**LISTED ENTRIES**

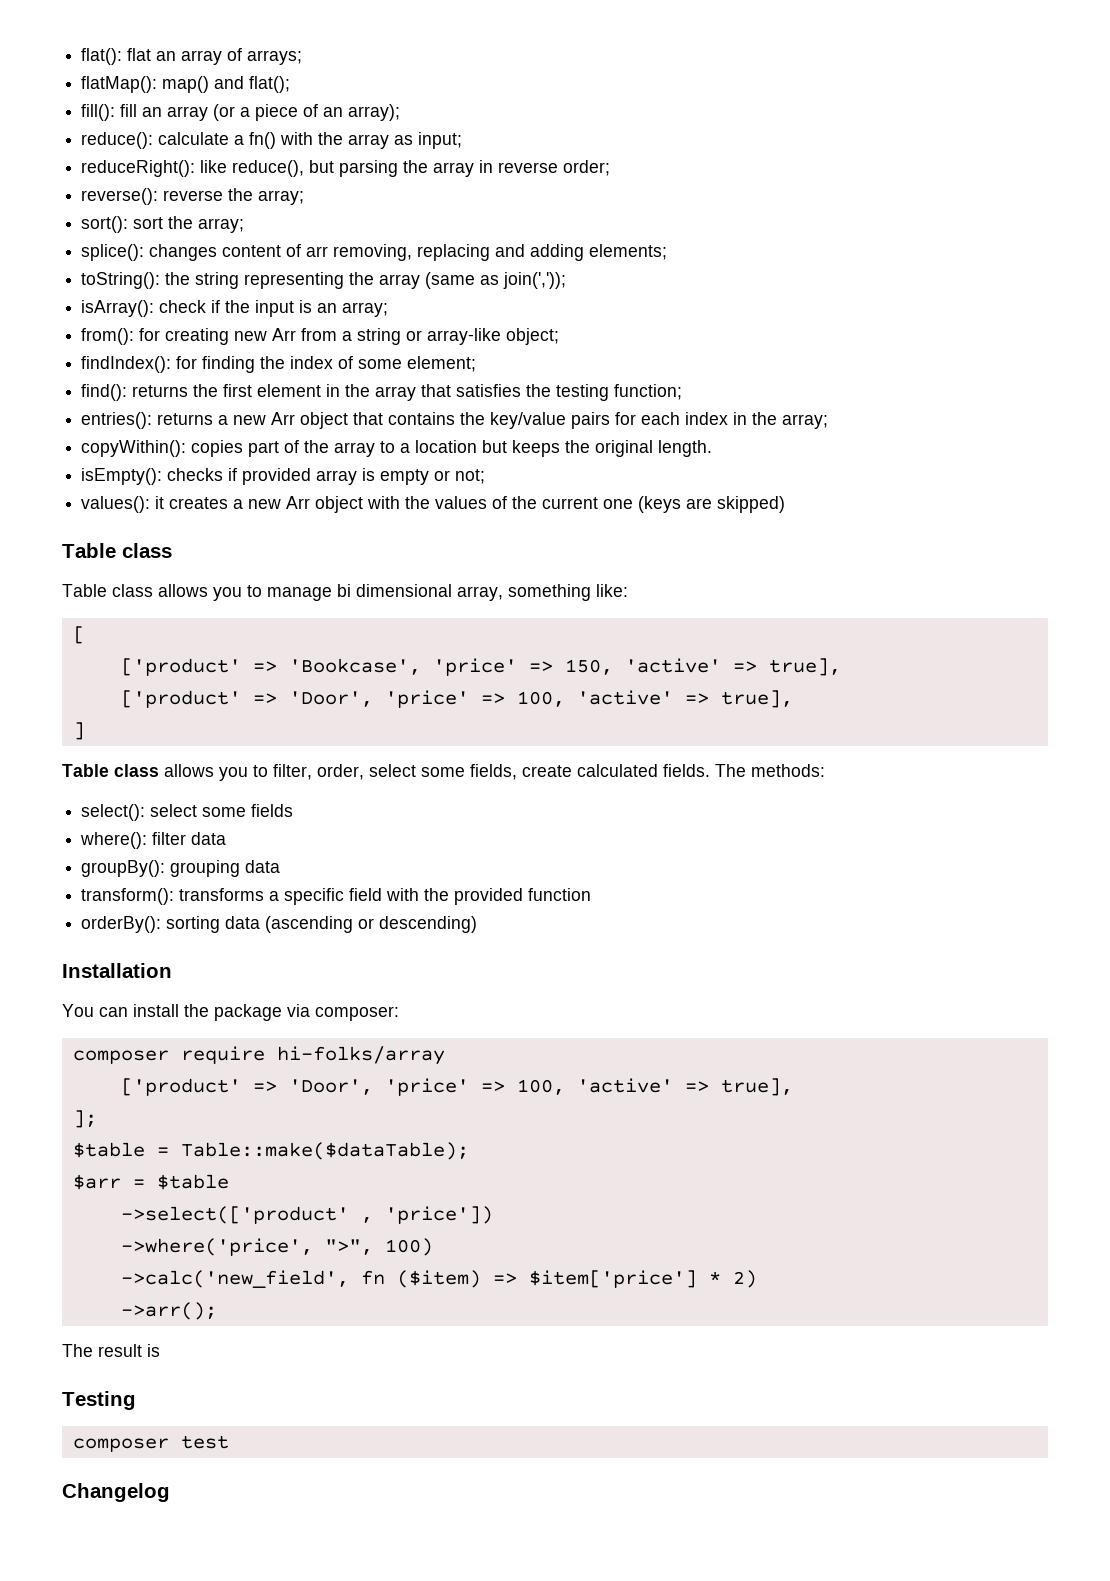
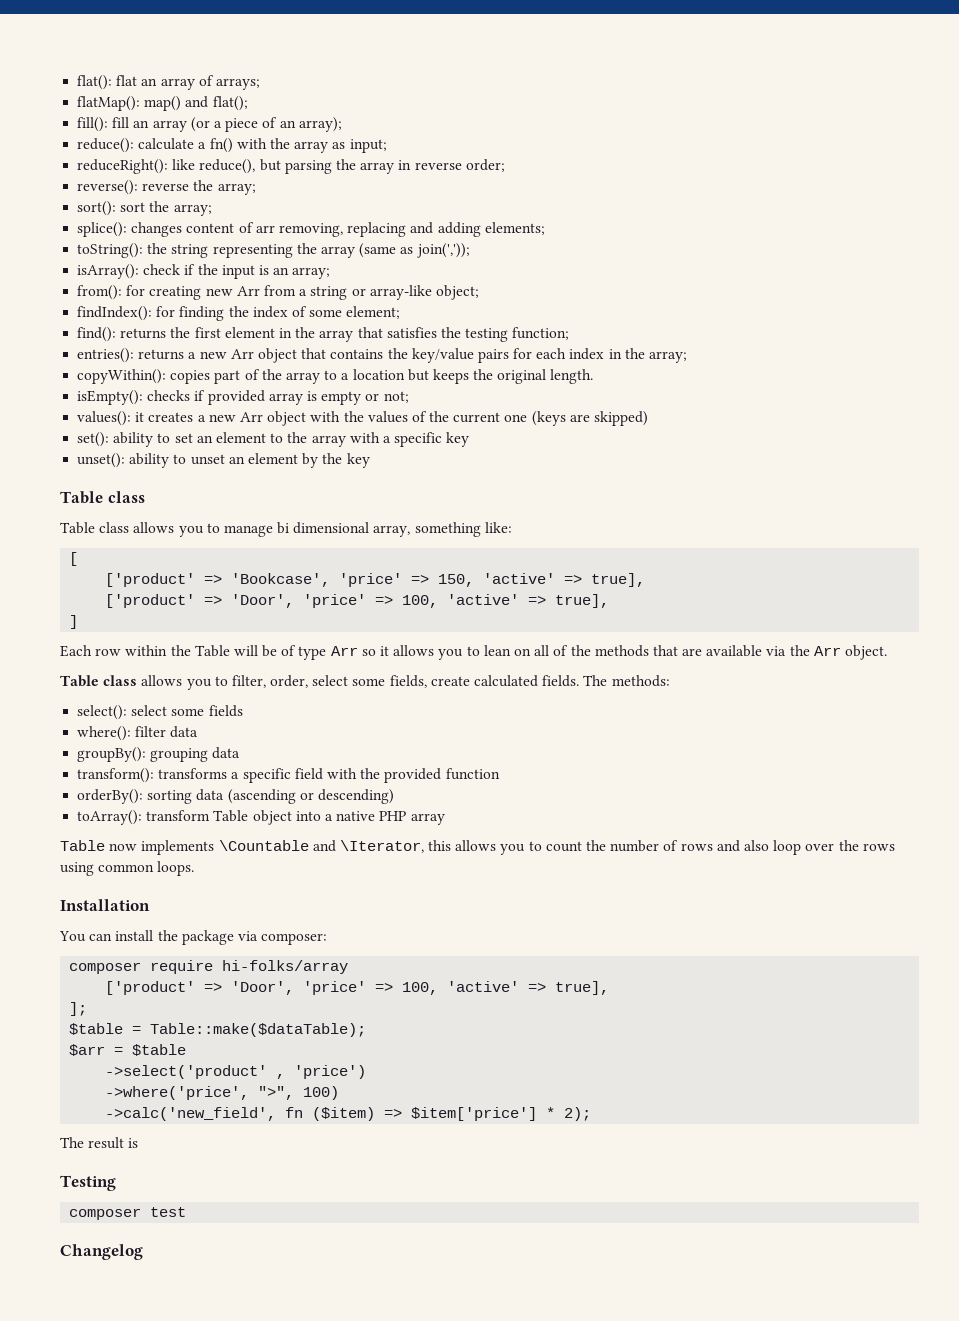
(786, 504) none -> [77,432,470,447] [77,453,370,468] // set(): ability to set an element to the array with a specific key // unset(): ability to unset an element by the key
(85, 731) none -> [60,645,887,660] // Each row within the Table will be of type Arr so it allows you to lean on all of the methods that are available via the Arr object.
(478, 924) none -> [77,810,445,825] [60,840,895,855] [60,861,195,876] // toArray(): transform Table object into a native PHP array // Table now implements \Countable and \Iterator, this allows you to count the number of rows and also loop over the rows using common loops.
[120,1206,493,1224] ->select(['product' , 'price']) -> [105,1065,367,1079] ->select('product' , 'price')
[732,1270,757,1288] [120,1302,217,1320] 2) // ->arr(); -> [564,1107,592,1121] 2);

**INSTRUCTIONS TO FOLLOW**
Copy every record exactly, leaving the pictures out.

**SOLUTION TO THIS TASK**
(786, 504) none -> [77,432,470,447] [77,453,370,468] // set(): ability to set an element to the array with a specific key // unset(): ability to unset an element by the key
(85, 731) none -> [60,645,887,660] // Each row within the Table will be of type Arr so it allows you to lean on all of the methods that are available via the Arr object.
(478, 924) none -> [77,810,445,825] [60,840,895,855] [60,861,195,876] // toArray(): transform Table object into a native PHP array // Table now implements \Countable and \Iterator, this allows you to count the number of rows and also loop over the rows using common loops.
[120,1206,493,1224] ->select(['product' , 'price']) -> [105,1065,367,1079] ->select('product' , 'price')
[732,1270,757,1288] [120,1302,217,1320] 2) // ->arr(); -> [564,1107,592,1121] 2);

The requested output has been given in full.